* _Problem_:
Below is a listing to repeat exactly, with its pictures left out.

* _Provided data_:
☆ ☆ ☆

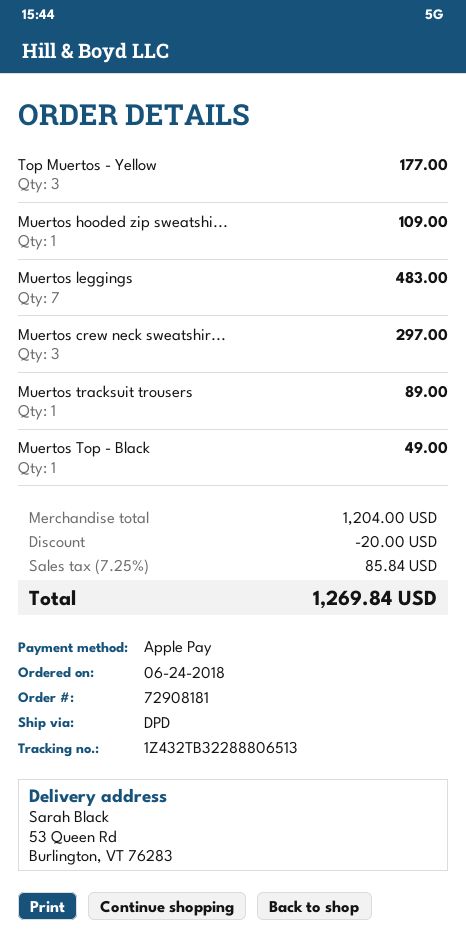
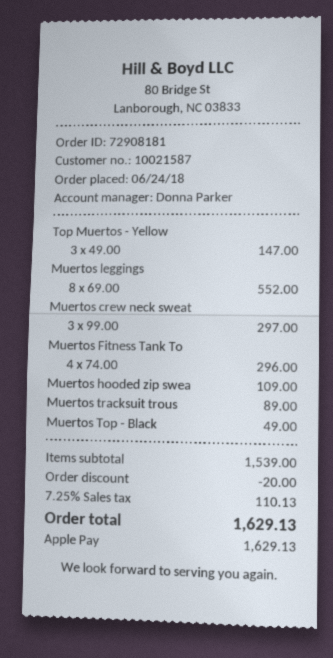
Top Muertos - Yellow: 3 for 177.00 -> 3 for 147.00
Muertos leggings: 7 for 483.00 -> 8 for 552.00
Muertos Fitness Tank To: none -> 4 for 296.00
subtotal: 1204.00 -> 1539.00
tax: 7.25% = 85.84 -> 7.25% = 110.13
total: 1269.84 -> 1629.13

☆ ☆ ☆

* _Response area_:
Top Muertos - Yellow: 3 for 177.00 -> 3 for 147.00
Muertos leggings: 7 for 483.00 -> 8 for 552.00
Muertos Fitness Tank To: none -> 4 for 296.00
subtotal: 1204.00 -> 1539.00
tax: 7.25% = 85.84 -> 7.25% = 110.13
total: 1269.84 -> 1629.13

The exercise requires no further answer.